→ **Extracted records**:
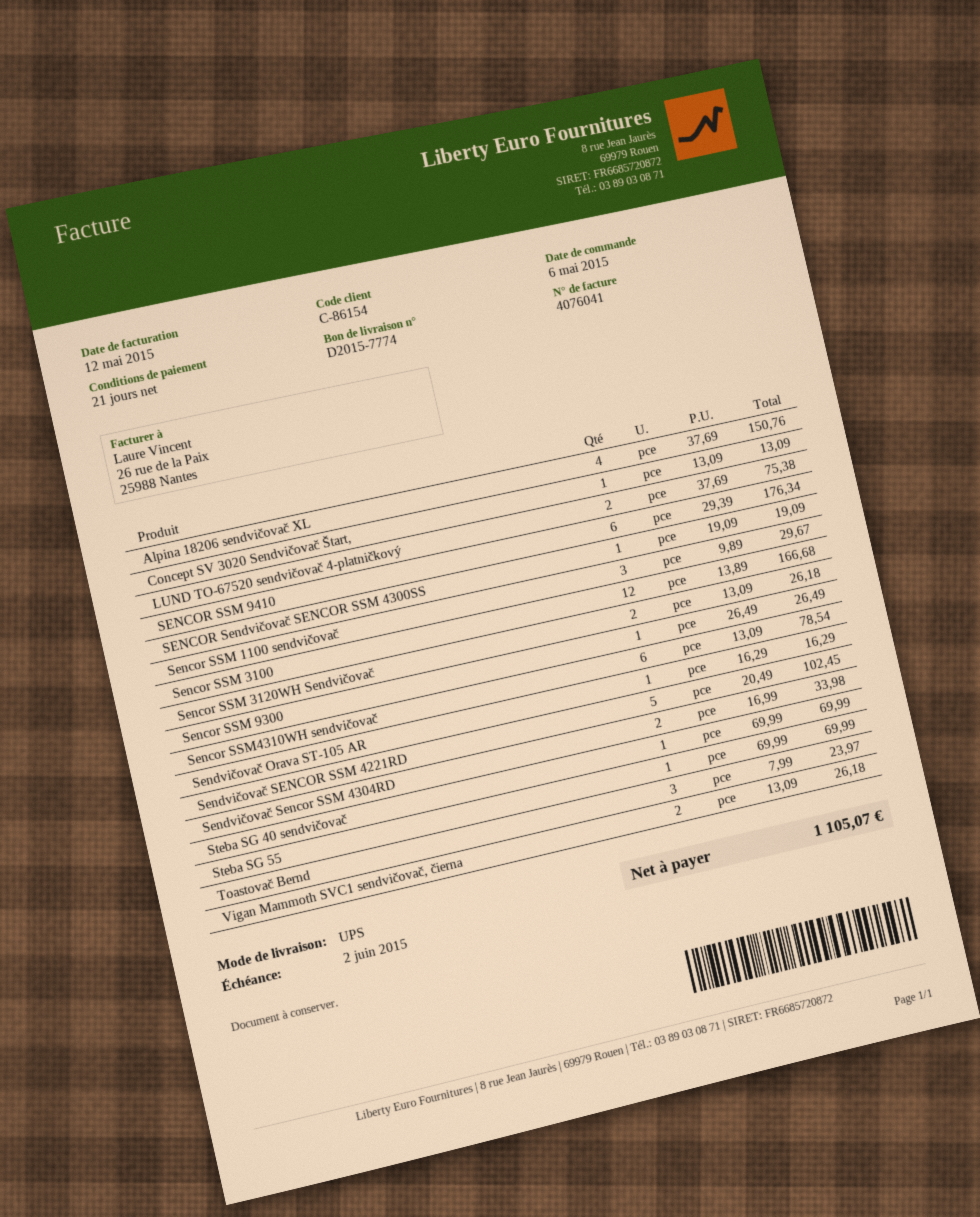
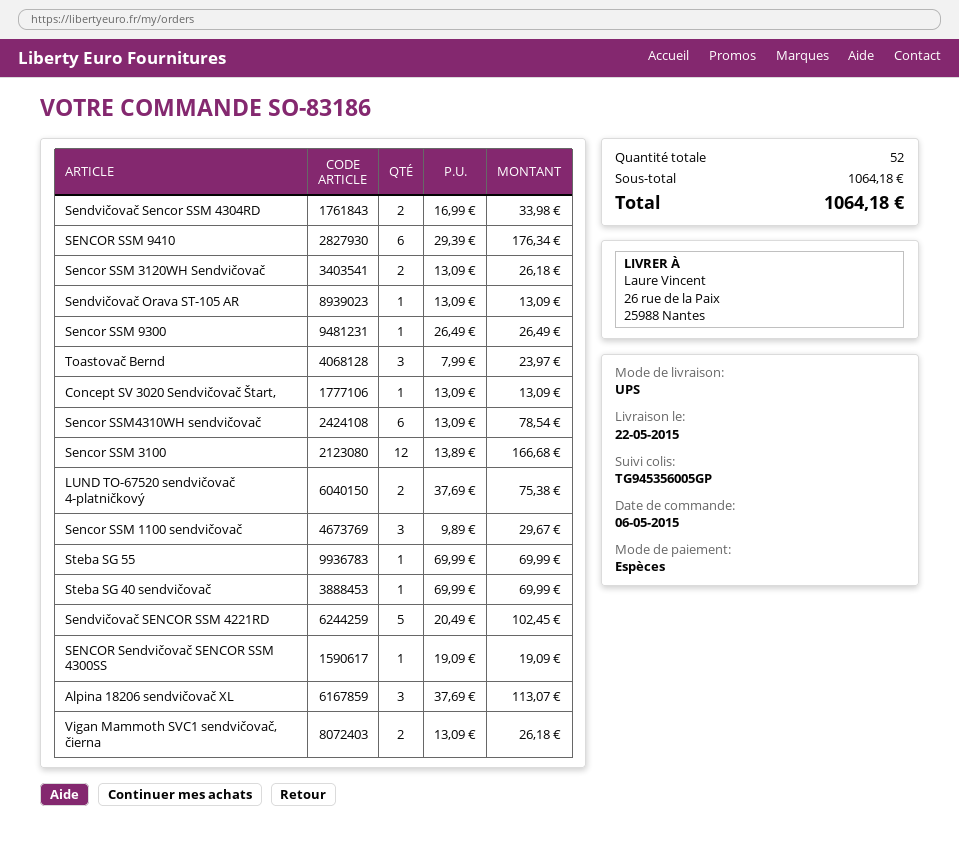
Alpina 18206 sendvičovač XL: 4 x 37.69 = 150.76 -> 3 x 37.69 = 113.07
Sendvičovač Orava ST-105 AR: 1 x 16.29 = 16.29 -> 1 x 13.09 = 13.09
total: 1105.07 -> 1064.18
---
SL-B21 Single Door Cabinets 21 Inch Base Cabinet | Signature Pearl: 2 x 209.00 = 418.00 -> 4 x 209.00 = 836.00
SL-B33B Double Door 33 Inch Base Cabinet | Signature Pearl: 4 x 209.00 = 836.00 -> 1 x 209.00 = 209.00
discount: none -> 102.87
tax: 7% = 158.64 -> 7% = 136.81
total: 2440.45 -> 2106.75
* * *
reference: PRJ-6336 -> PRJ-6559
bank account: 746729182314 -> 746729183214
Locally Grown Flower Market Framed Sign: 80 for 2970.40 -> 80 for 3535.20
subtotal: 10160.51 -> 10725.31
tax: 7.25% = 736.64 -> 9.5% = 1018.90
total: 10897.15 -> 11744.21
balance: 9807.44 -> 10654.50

→ **Exercise requirements**:
From the entries above, write out only the lines starting at the line that holds "reference: PRJ-6336 -> PRJ-6559" and ending at the line that holds "balance: 9807.44 -> 10654.50", keeping both and matching them exactly.

→ **The answer**:
reference: PRJ-6336 -> PRJ-6559
bank account: 746729182314 -> 746729183214
Locally Grown Flower Market Framed Sign: 80 for 2970.40 -> 80 for 3535.20
subtotal: 10160.51 -> 10725.31
tax: 7.25% = 736.64 -> 9.5% = 1018.90
total: 10897.15 -> 11744.21
balance: 9807.44 -> 10654.50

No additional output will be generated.